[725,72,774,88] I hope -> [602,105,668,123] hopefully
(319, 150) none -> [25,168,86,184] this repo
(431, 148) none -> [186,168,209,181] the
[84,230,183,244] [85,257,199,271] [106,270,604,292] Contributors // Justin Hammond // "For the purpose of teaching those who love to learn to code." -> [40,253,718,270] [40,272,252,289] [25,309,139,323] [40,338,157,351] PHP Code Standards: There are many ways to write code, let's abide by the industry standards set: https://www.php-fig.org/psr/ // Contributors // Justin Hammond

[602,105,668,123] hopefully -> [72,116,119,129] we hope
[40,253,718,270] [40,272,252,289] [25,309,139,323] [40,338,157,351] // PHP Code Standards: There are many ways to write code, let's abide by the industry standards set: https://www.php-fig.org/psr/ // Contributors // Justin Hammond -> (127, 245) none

==

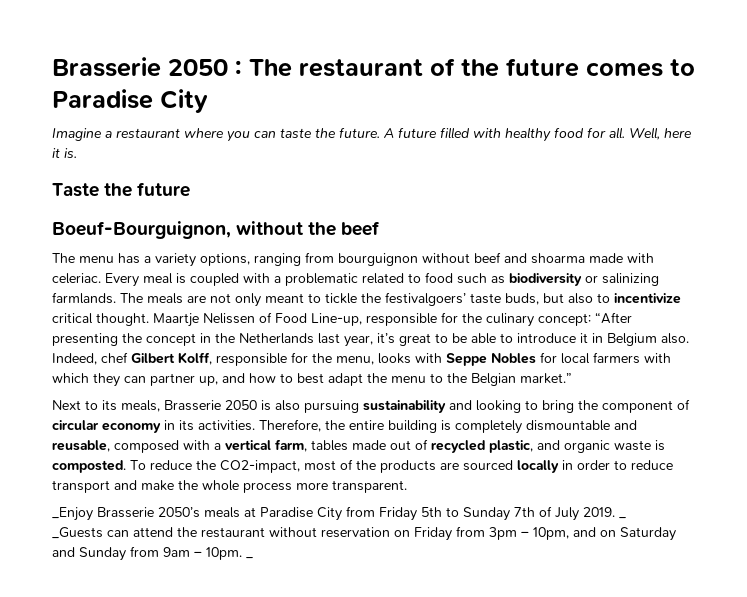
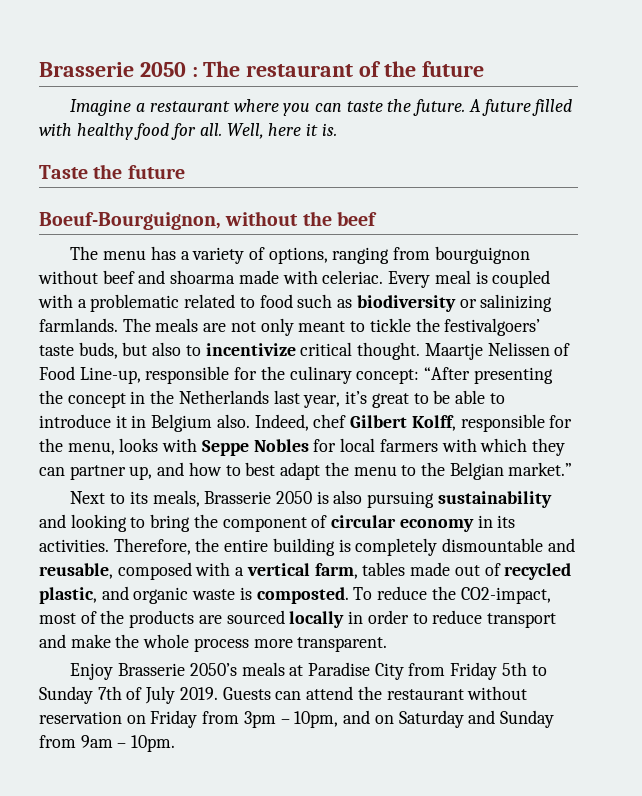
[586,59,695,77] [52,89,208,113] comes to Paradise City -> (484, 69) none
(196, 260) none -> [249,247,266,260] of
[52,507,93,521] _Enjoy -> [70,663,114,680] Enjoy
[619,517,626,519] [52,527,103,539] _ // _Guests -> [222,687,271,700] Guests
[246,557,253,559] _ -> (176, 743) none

---

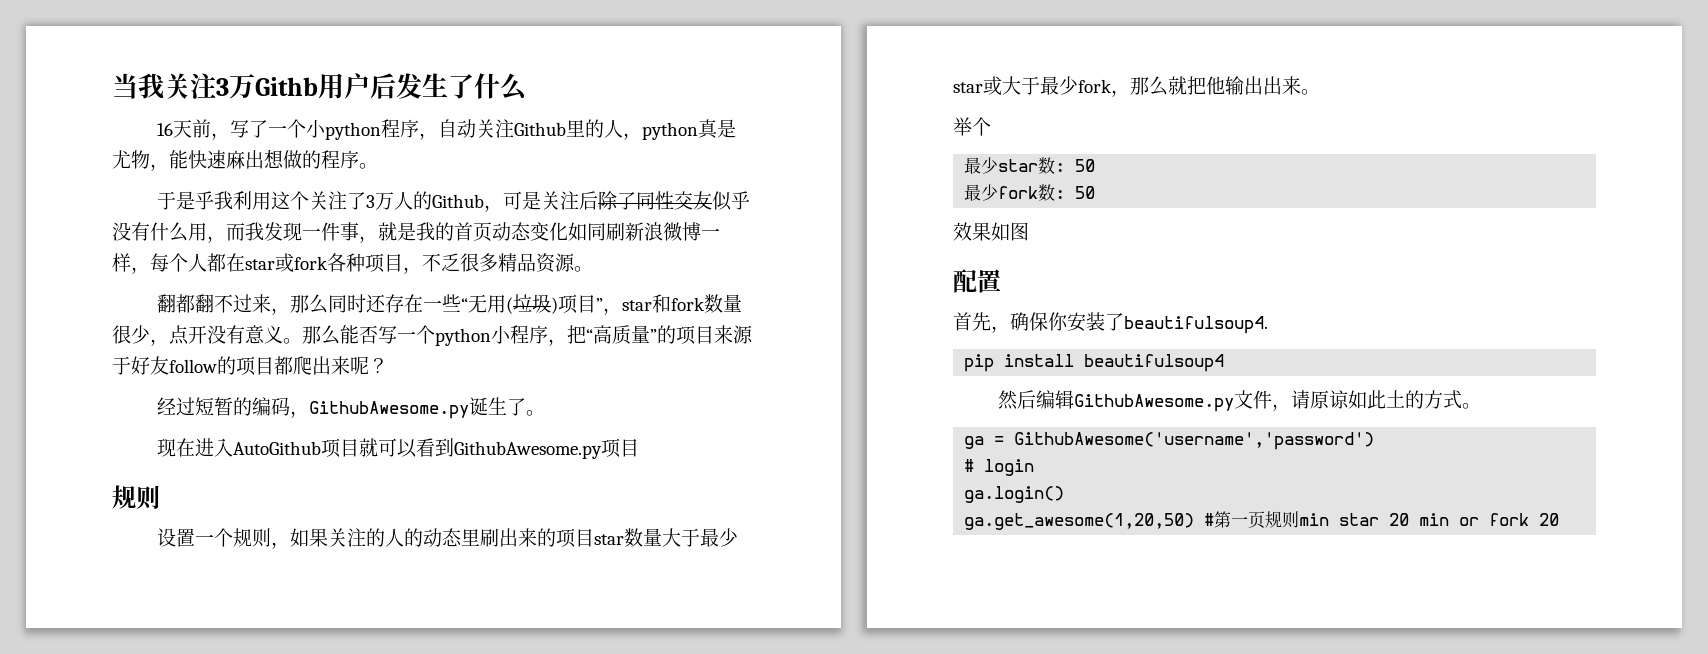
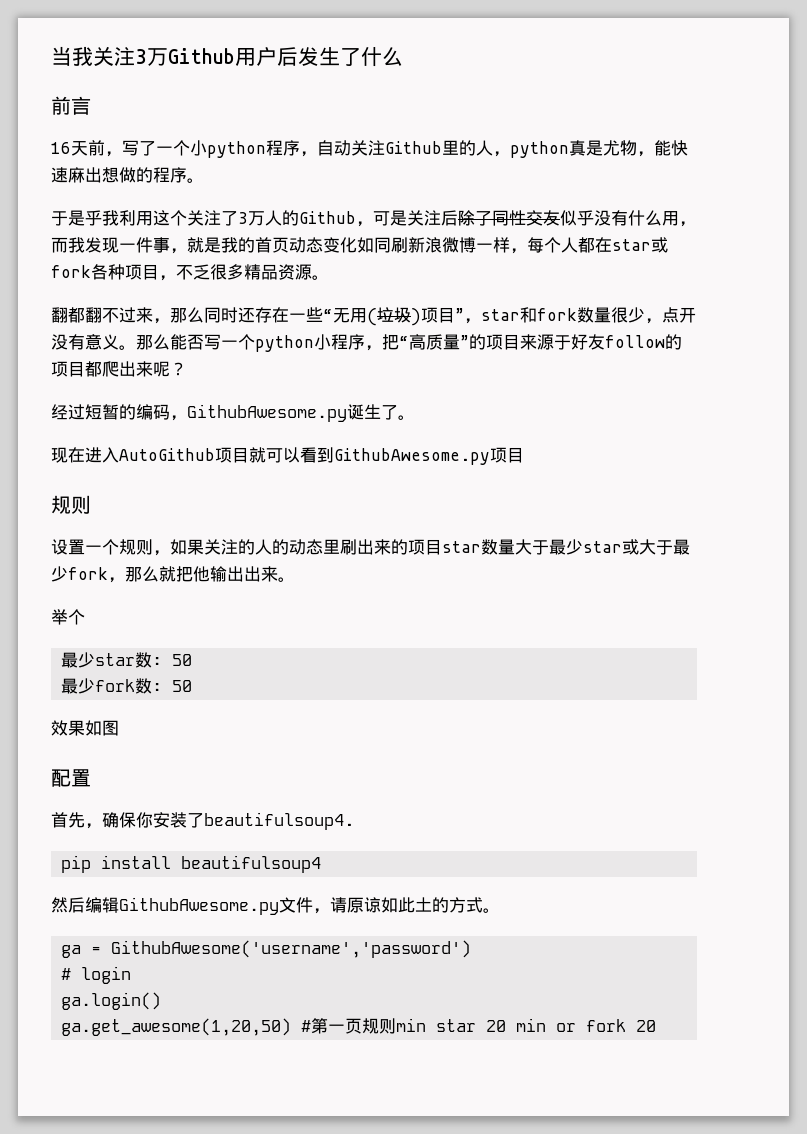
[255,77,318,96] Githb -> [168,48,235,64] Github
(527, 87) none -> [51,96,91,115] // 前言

● **TASK BRIEF**
Beginning at the line above that contains "(319, 150) none -> [25,168,86,184] this repo", return each line exactly through the line that contains "[602,105,668,123] hopefully ->", and no others.

● **RESPONSE TO THIS TASK**
(319, 150) none -> [25,168,86,184] this repo
(431, 148) none -> [186,168,209,181] the
[84,230,183,244] [85,257,199,271] [106,270,604,292] Contributors // Justin Hammond // "For the purpose of teaching those who love to learn to code." -> [40,253,718,270] [40,272,252,289] [25,309,139,323] [40,338,157,351] PHP Code Standards: There are many ways to write code, let's abide by the industry standards set: https://www.php-fig.org/psr/ // Contributors // Justin Hammond

[602,105,668,123] hopefully -> [72,116,119,129] we hope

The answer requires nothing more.